◆ PROBLEM REQUIREMENTS ◆
The listing below is to be transcribed exactly.

◆ DATA FOR THIS TASK ◆
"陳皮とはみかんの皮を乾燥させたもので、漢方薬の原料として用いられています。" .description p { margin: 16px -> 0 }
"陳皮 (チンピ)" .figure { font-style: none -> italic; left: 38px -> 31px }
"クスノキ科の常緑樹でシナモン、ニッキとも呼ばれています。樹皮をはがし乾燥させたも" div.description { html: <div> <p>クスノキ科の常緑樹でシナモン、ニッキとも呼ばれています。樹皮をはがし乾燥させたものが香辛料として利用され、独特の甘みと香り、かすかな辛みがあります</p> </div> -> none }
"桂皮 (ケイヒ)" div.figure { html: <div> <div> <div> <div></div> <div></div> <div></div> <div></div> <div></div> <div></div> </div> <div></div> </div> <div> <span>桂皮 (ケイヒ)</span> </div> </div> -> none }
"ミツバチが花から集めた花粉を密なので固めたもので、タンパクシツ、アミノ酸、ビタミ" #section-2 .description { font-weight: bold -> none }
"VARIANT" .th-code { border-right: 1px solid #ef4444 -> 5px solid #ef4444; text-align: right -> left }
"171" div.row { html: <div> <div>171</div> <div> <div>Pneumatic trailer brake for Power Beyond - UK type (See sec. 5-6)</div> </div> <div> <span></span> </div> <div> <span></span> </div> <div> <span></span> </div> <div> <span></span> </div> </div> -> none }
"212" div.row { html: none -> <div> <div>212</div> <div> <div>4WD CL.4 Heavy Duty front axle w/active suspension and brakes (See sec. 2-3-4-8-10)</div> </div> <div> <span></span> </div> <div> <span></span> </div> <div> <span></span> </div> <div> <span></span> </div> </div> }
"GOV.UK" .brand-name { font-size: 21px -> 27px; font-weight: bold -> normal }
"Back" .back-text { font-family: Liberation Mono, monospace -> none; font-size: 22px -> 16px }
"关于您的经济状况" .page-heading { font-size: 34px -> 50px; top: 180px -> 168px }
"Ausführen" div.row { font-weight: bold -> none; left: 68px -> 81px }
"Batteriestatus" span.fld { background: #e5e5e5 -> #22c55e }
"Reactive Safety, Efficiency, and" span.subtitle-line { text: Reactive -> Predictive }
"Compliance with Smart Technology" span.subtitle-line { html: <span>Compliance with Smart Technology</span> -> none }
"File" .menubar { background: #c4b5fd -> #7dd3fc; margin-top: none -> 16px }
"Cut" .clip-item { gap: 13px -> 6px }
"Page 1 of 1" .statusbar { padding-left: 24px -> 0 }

◆ RESPONSE ◆
"陳皮とはみかんの皮を乾燥させたもので、漢方薬の原料として用いられています。" .description p { margin: 16px -> 0 }
"陳皮 (チンピ)" .figure { font-style: none -> italic; left: 38px -> 31px }
"クスノキ科の常緑樹でシナモン、ニッキとも呼ばれています。樹皮をはがし乾燥させたも" div.description { html: <div> <p>クスノキ科の常緑樹でシナモン、ニッキとも呼ばれています。樹皮をはがし乾燥させたものが香辛料として利用され、独特の甘みと香り、かすかな辛みがあります</p> </div> -> none }
"桂皮 (ケイヒ)" div.figure { html: <div> <div> <div> <div></div> <div></div> <div></div> <div></div> <div></div> <div></div> </div> <div></div> </div> <div> <span>桂皮 (ケイヒ)</span> </div> </div> -> none }
"ミツバチが花から集めた花粉を密なので固めたもので、タンパクシツ、アミノ酸、ビタミ" #section-2 .description { font-weight: bold -> none }
"VARIANT" .th-code { border-right: 1px solid #ef4444 -> 5px solid #ef4444; text-align: right -> left }
"171" div.row { html: <div> <div>171</div> <div> <div>Pneumatic trailer brake for Power Beyond - UK type (See sec. 5-6)</div> </div> <div> <span></span> </div> <div> <span></span> </div> <div> <span></span> </div> <div> <span></span> </div> </div> -> none }
"212" div.row { html: none -> <div> <div>212</div> <div> <div>4WD CL.4 Heavy Duty front axle w/active suspension and brakes (See sec. 2-3-4-8-10)</div> </div> <div> <span></span> </div> <div> <span></span> </div> <div> <span></span> </div> <div> <span></span> </div> </div> }
"GOV.UK" .brand-name { font-size: 21px -> 27px; font-weight: bold -> normal }
"Back" .back-text { font-family: Liberation Mono, monospace -> none; font-size: 22px -> 16px }
"关于您的经济状况" .page-heading { font-size: 34px -> 50px; top: 180px -> 168px }
"Ausführen" div.row { font-weight: bold -> none; left: 68px -> 81px }
"Batteriestatus" span.fld { background: #e5e5e5 -> #22c55e }
"Reactive Safety, Efficiency, and" span.subtitle-line { text: Reactive -> Predictive }
"Compliance with Smart Technology" span.subtitle-line { html: <span>Compliance with Smart Technology</span> -> none }
"File" .menubar { background: #c4b5fd -> #7dd3fc; margin-top: none -> 16px }
"Cut" .clip-item { gap: 13px -> 6px }
"Page 1 of 1" .statusbar { padding-left: 24px -> 0 }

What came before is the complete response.